Because the service uses a vLLM backend, the API routing and request bodies are compatible with standard OpenAI API formats.

The API has a base URL located at: ``https://s3m.olcf.ornl.gov/olcf/open/v1/inference``

Chat Completions

Endpoint: /chat/completions

Used for conversational interactions and instruction-following models.

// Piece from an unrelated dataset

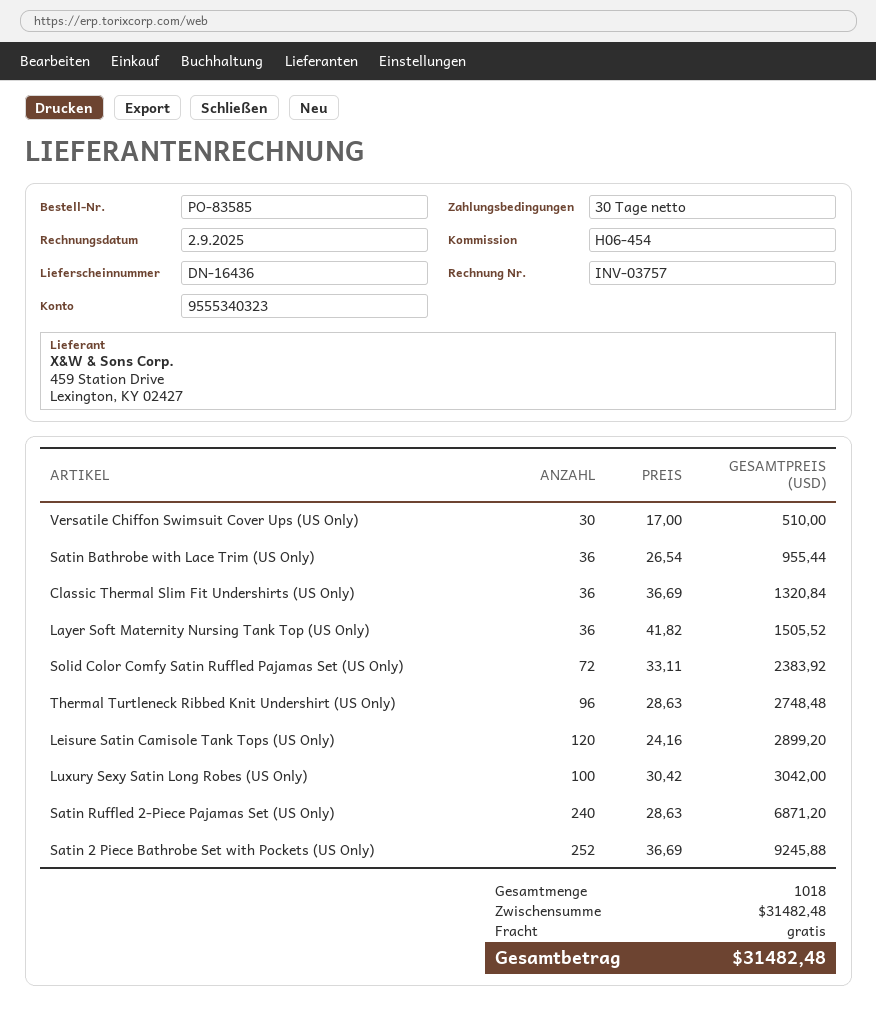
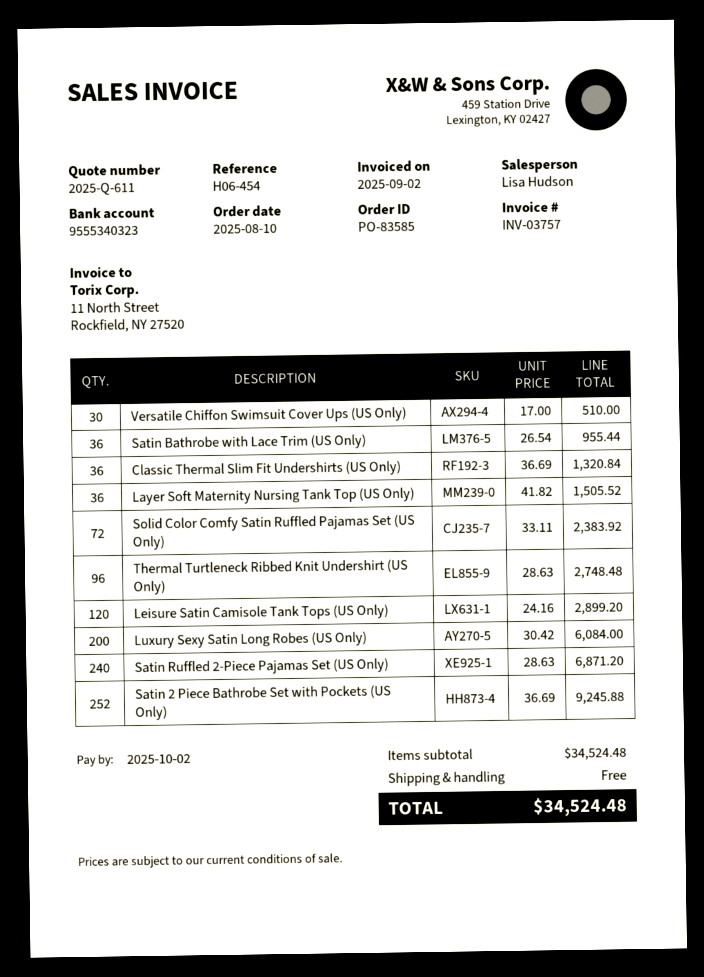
Luxury Sexy Satin Long Robes (US Only): 100 x 30.42 = 3042.00 -> 200 x 30.42 = 6084.00
subtotal: 31482.48 -> 34524.48
total: 31482.48 -> 34524.48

curl -N -s -X POST "https://s3m.olcf.ornl.gov/olcf/open/v1/inference/chat/completions" \
     -H @.env \
     -H "Content-Type: application/json" \
     -d '{
           "model": "gpt-oss-120b",
           "messages": [{"role": "user", "content": "Explain quantum computing."}],
           "stream": false
         }'
from openai import OpenAI
import os

client = OpenAI(
    base_url="https://s3m.olcf.ornl.gov/olcf/open/v1/inference",
    api_key=os.environ.get("S3M_TOKEN")
)

response = client.chat.completions.create(
    model="gpt-oss-120b",
    messages=[
        {"role": "user", "content": "When was the first straw hat made?"}
    ],
    stream=False
)

# Access with:
#response.choices[0].message.content

Standard Completions

Endpoint: /completions

Used for traditional text continuation (base models rather than instruction-tuned chat models).

curl -N -s -X POST "https://s3m.olcf.ornl.gov/olcf/open/v1/inference/completions" \
    -H @.env \
    -H "Content-Type: application/json" \
    -d '{
          "model": "nemotron-nano-fp8",
          "prompt": "The future of high-performance computing is",
          "max_tokens": 50,
          "temperature": 0.7
        }'
from openai import OpenAI
import os

client = OpenAI(
    base_url="https://s3m.olcf.ornl.gov/olcf/open/v1/inference",
    api_key=os.environ.get("S3M_TOKEN")
)

response = client.completions.create(
    model="gpt-oss-120b",
    prompt="You see, you're not dealing with the average AI user anymore..."
)

# Access with:
#response.choices[0].text

List Models

Endpoint: /models

To view a list of available models use the /models endpoint.

curl -s -X GET "https://s3m.olcf.ornl.gov/olcf/open/v1/inference/models" \
     -H @.env
import os
import requests

url = "https://s3m.olcf.ornl.gov/olcf/open/v1/inference/models"
headers = {
    "Authorization": f"Bearer {os.environ.get('S3M_TOKEN')}"
}

response = requests.get(url, headers=headers)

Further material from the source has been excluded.